Others pledged to continue the opposition. Several members of the rebellion, including Rep. Kathleen Rice, D-N.Y., met with Pelosi Wednesday on their primary demand: a succession plan from Pelosi.
"Unfortunately, our concerns were dismissed outright," Rice said. "We remain united behind our goal of new leadership and intend to vote against Leader Pelosi in caucus and on the floor of the House."
But after the vote, the group seemed less confident that a rival Democratic will emerge to challenge Pelosi on the House floor. "We'll see," Rice said.
In January, Pelosi will likely need to get 18 of the 32 Democrats who voted no to flip. She got 203 votes Wednesday, but that included four delegates who represent territories and D.C. and cannot vote on the House floor. On the other hand, Pelosi has the support of Rep. Sean Patrick Maloney, D-N.Y., who was absent. That brings her to 200 votes, 18 short of the 218 she needs on the floor.
Democrats on Wednesday also elected Rep. Steny Hoyer, D-Md., to be the House majority leader and Jim Clyburn, D-S.C., to be the House majority whip. Both have served as Pelosi's deputies since 2006 and ran unopposed.
If Pelosi wins the speakership, she would be the first person since Sam Rayburn in the 1950s to become speaker after previously losing the post when their party lost the majority.
She would also face the monumental task of keeping 235 energized Democrats unified while investigating President Donald Trump and working with, or against, a GOP-controlled Senate.
"I think it will be challenging. I mean it's a very large group, very idealistic, spread over the ideological spectrum," said Democratic Rep. Zoe Lofgren of California.

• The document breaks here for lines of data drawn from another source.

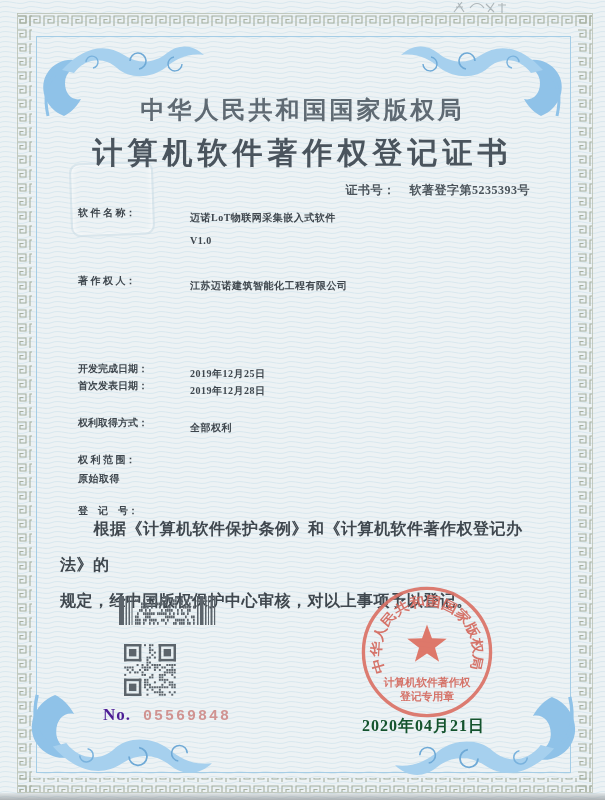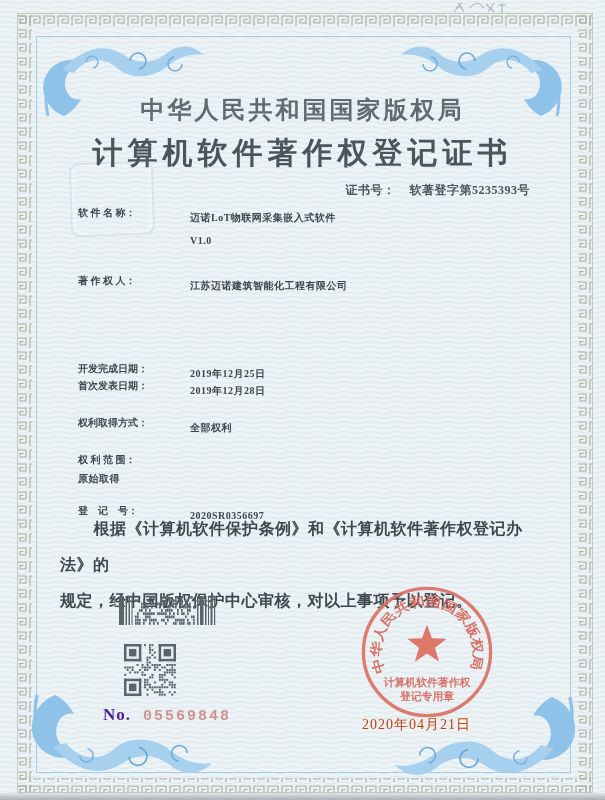--- a/index.html
+++ b/index.html
@@ -54,21 +54,21 @@
     position:absolute;left:103px;top:705px;display:flex;align-items:baseline;
   }
   .serial .no-label{font-size:17px;font-weight:700;color:#4c1d95;letter-spacing:1px;}
   .serial .no-value{
     margin-left:12px;font-family:"Liberation Mono","DejaVu Sans Mono",monospace;
     font-size:15px;color:#d09391;letter-spacing:2px;font-weight:700;
   }
   .seal{position:absolute;left:358px;top:583px;width:138px;height:138px;opacity:.92;}
   .issue-date{
     position:absolute;left:362px;top:716px;
-    font-size:14px;font-weight:400;color:#c2410c;letter-spacing:1px;
+    font-size:16px;font-weight:700;color:#14532d;letter-spacing:1px;
   }
   .pencil-mark{position:absolute;left:448px;top:0px;}
   .bottom-shade{
     position:absolute;left:0;bottom:0;width:605px;height:7px;
     background:linear-gradient(to bottom,rgba(150,156,159,.15),rgba(150,156,159,.75));
   }
 </style>
 </head>
 <body>
 
@@ -166,21 +166,20 @@
   <div class="field-row" style="top:416px;">
     <span class="flabel">权利取得方式：</span>
     <span class="fvalue">全部权利</span>
   </div>
   <div class="field-row" style="top:453px;flex-direction:column;">
     <span class="flabel">权 利 范 围：</span>
     <span class="fvalue">原始取得</span>
   </div>
   <div class="field-row" style="top:504px;">
     <span class="flabel">登　记　号：</span>
-    <span class="fvalue">2020SR0356697</span>
   </div>
 
   <div class="statement">
     <div class="line1">根据《计算机软件保护条例》和《计算机软件著作权登记办法》的</div>
     <div class="line2">规定，经中国版权保护中心审核，对以上事项予以登记。</div>
   </div>
 
   <div class="barcode-wrap">
     <svg id="barcode-svg" width="97" height="29" viewBox="0 0 97 29">
         <rect x="0" y="0" width="5" height="29" fill="#5c646b"></rect>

But "one of the things that Nancy is so skilled at is helping people themselves find where their common ground is."
But because Democrats will only control a small portion of the government next year, keeping the party united may not be that difficult, said Rep.-elect Donna Shalala, D-Fla.
"Because the stakes are so high," she said. "This is not about getting down in the weeds and about individual objections. This is about, as (Pelosi) would say, saving the country. And when you feel like you're about something bigger than you ... that pulls people together in a very different way."
Rep. Brian Higgins, D-N.Y., who signed the letter promising to oppose Pelosi but later flipped to support her, said: "Democracy is a sloppy mess."